- Problem to solve: Could you retype the records below exactly as they appear, skipping any pictures?

Change detection outputs:
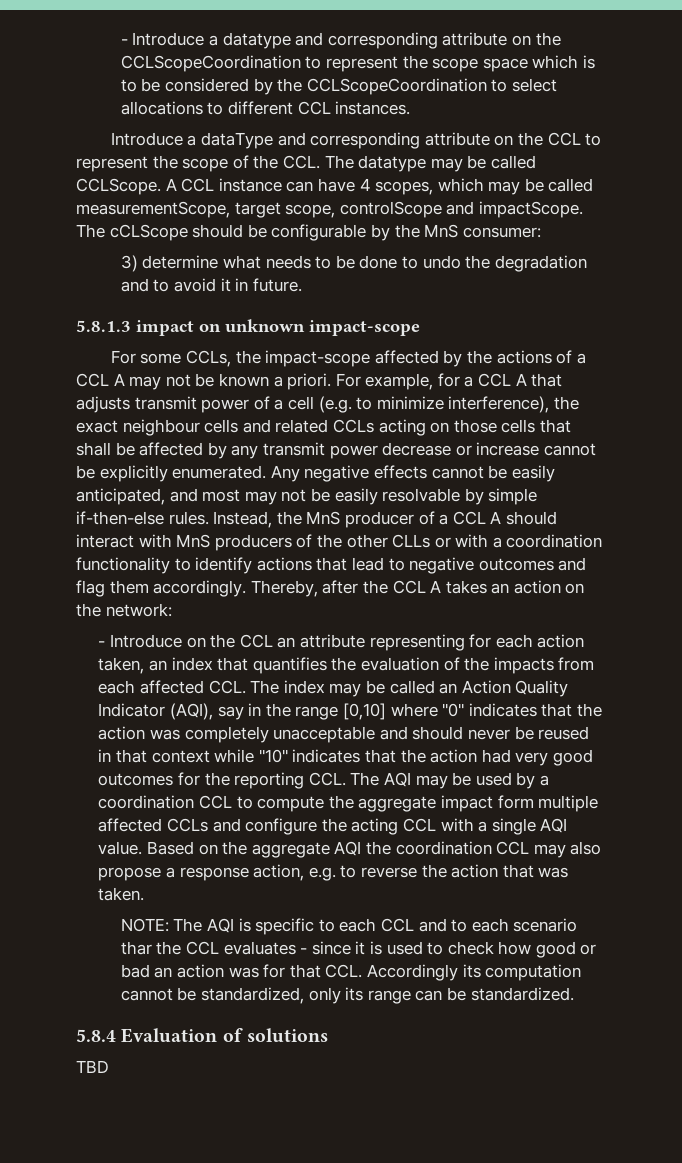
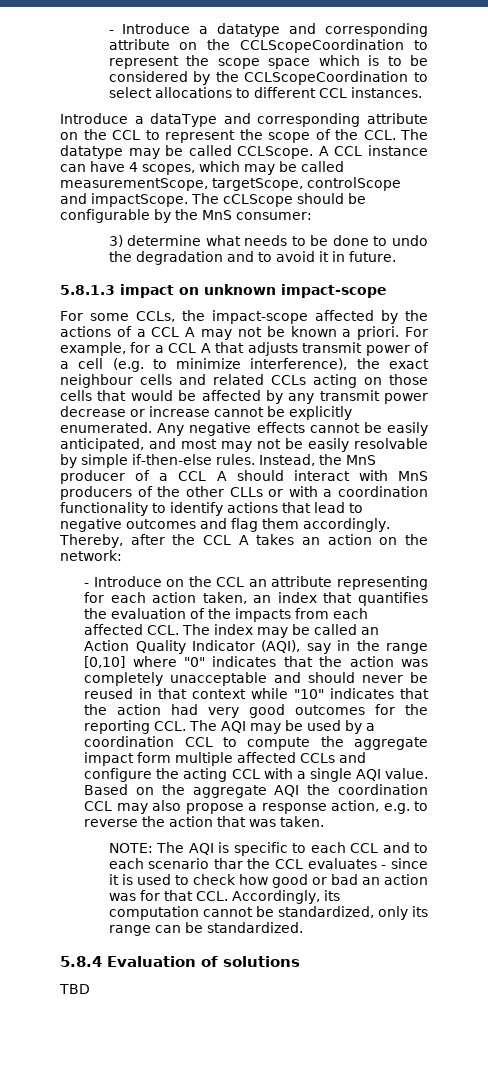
- A CCL instance can have 4 scopes, which may be called measurementScope, target scope, controlScope and impactScope.
+ A CCL instance can have 4 scopes, which may be called measurementScope, targetScope, controlScope and impactScope.
- For example, for a CCL A that adjusts transmit power of a cell (e.g. to minimize interference), the exact neighbour cells and related CCLs acting on those cells that shall be affected by any transmit power decrease or increase cannot be explicitly enumerated.
+ For example, for a CCL A that adjusts transmit power of a cell (e.g. to minimize interference), the exact neighbour cells and related CCLs acting on those cells that would be affected by any transmit power decrease or increase cannot be explicitly enumerated.
- NOTE: The AQI is specific to each CCL and to each scenario thar the CCL evaluates - since it is used to check how good or bad an action was for that CCL. Accordingly its computation cannot be standardized, only its range can be standardized.
+ NOTE: The AQI is specific to each CCL and to each scenario thar the CCL evaluates - since it is used to check how good or bad an action was for that CCL. Accordingly, its computation cannot be standardized, only its range can be standardized.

- Answer:
- A CCL instance can have 4 scopes, which may be called measurementScope, target scope, controlScope and impactScope.
+ A CCL instance can have 4 scopes, which may be called measurementScope, targetScope, controlScope and impactScope.
- For example, for a CCL A that adjusts transmit power of a cell (e.g. to minimize interference), the exact neighbour cells and related CCLs acting on those cells that shall be affected by any transmit power decrease or increase cannot be explicitly enumerated.
+ For example, for a CCL A that adjusts transmit power of a cell (e.g. to minimize interference), the exact neighbour cells and related CCLs acting on those cells that would be affected by any transmit power decrease or increase cannot be explicitly enumerated.
- NOTE: The AQI is specific to each CCL and to each scenario thar the CCL evaluates - since it is used to check how good or bad an action was for that CCL. Accordingly its computation cannot be standardized, only its range can be standardized.
+ NOTE: The AQI is specific to each CCL and to each scenario thar the CCL evaluates - since it is used to check how good or bad an action was for that CCL. Accordingly, its computation cannot be standardized, only its range can be standardized.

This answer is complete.